If a line in the records below contains "einfach", copy that line.

* _RECORDS FOR PROCESSING_:
────

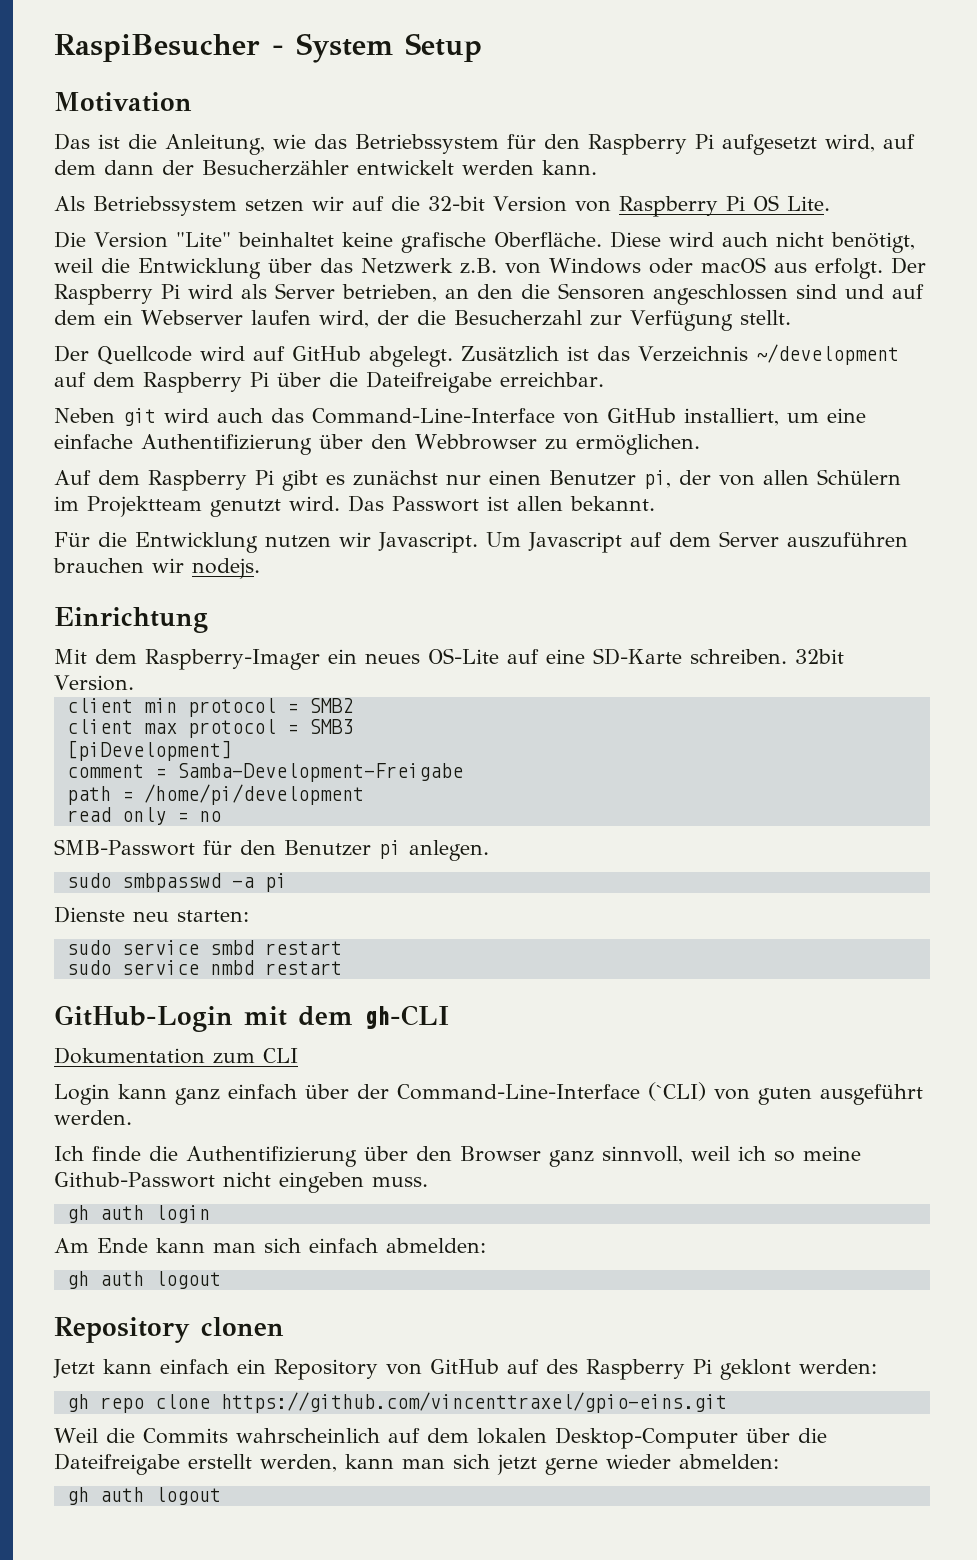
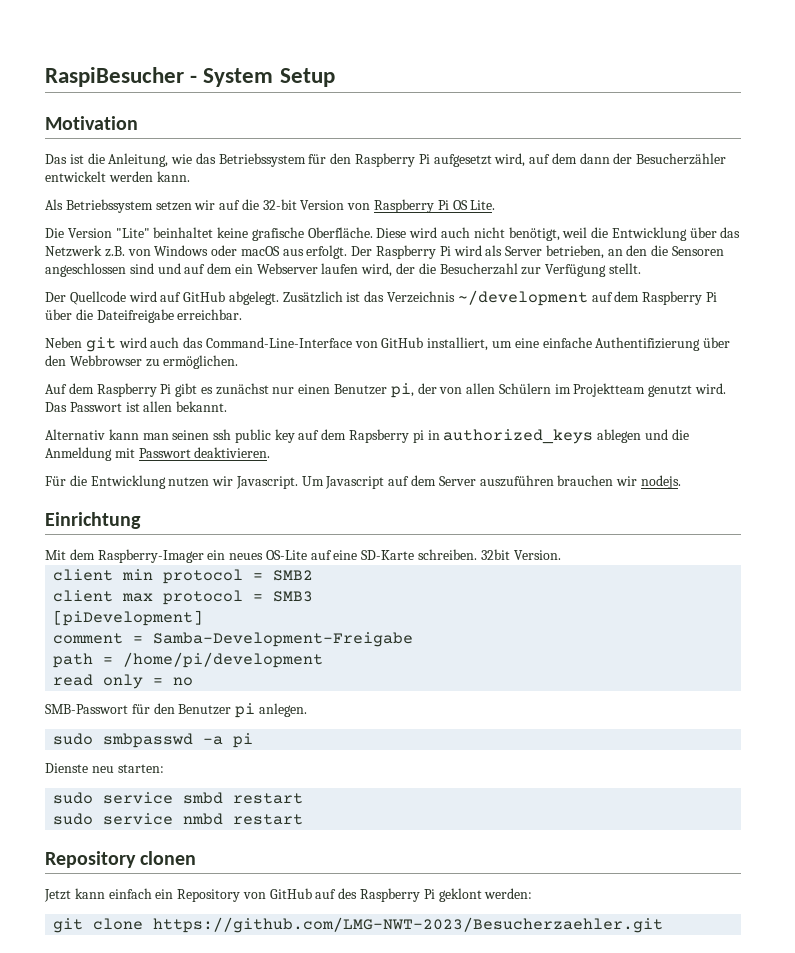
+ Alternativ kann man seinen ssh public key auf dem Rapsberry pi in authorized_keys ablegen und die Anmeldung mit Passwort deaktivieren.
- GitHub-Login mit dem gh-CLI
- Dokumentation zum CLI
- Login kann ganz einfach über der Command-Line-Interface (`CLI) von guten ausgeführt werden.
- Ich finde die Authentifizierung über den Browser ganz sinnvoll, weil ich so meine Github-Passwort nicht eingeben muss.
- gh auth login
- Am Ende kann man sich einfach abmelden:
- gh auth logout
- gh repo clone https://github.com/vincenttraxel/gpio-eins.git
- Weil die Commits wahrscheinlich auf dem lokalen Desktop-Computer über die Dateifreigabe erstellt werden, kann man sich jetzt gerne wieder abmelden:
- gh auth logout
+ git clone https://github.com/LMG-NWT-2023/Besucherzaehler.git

────

* _RESPONSE TO THE TASK_:
- Login kann ganz einfach über der Command-Line-Interface (`CLI) von guten ausgeführt werden.
- Am Ende kann man sich einfach abmelden:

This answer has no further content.